[Opening Data under study section]
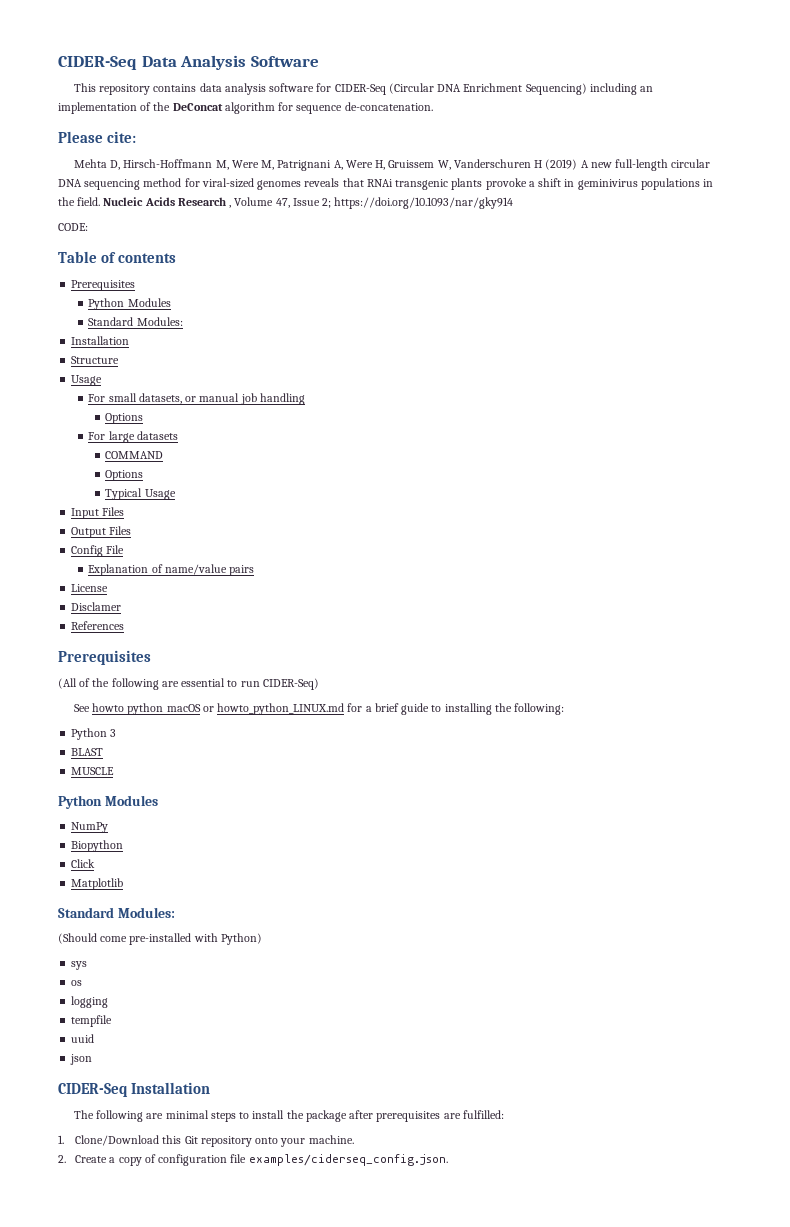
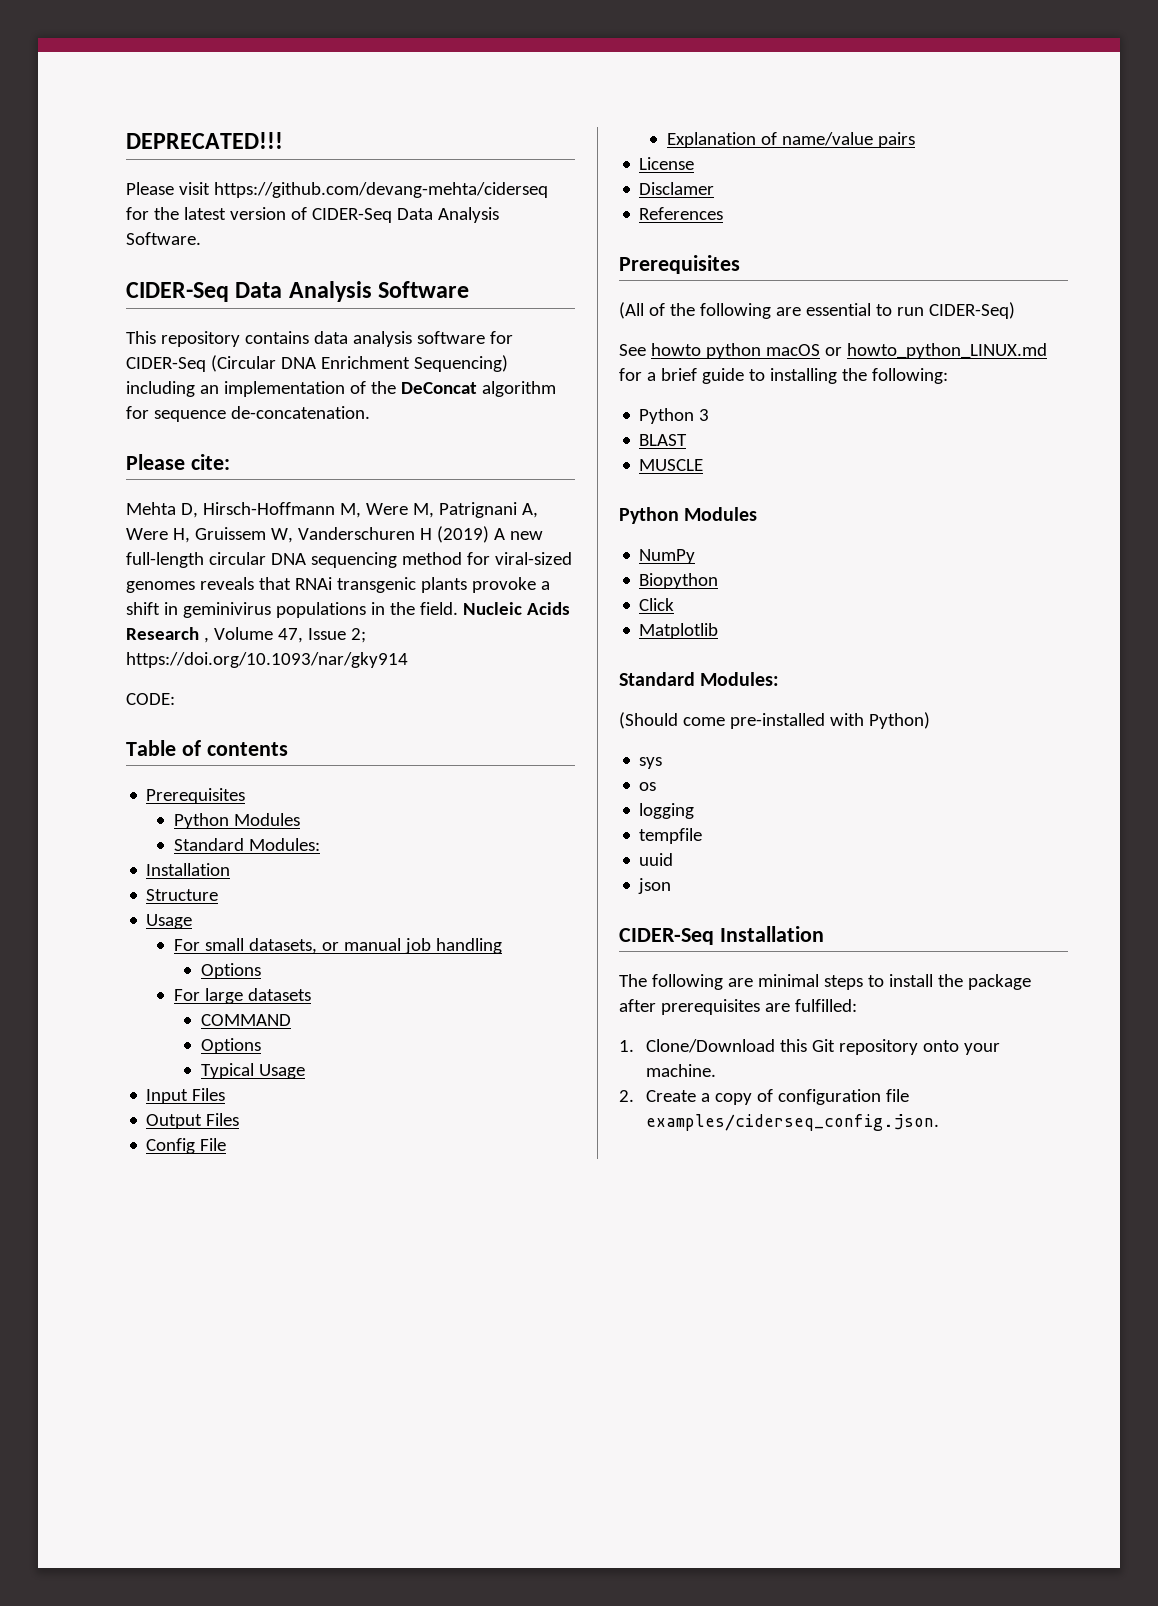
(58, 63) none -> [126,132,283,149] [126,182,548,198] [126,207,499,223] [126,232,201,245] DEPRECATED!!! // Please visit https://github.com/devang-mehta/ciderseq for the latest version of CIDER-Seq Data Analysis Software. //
[Closing Data under study section]
[Opening Data under study section]
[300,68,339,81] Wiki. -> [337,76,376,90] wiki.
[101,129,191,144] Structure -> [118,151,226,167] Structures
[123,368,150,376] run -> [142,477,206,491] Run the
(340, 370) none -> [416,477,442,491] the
[Closing Data under study section]
■ **What is needed**: How many of the lines above include the word "none"? State that number and nothing else.

■ **Written response**: 2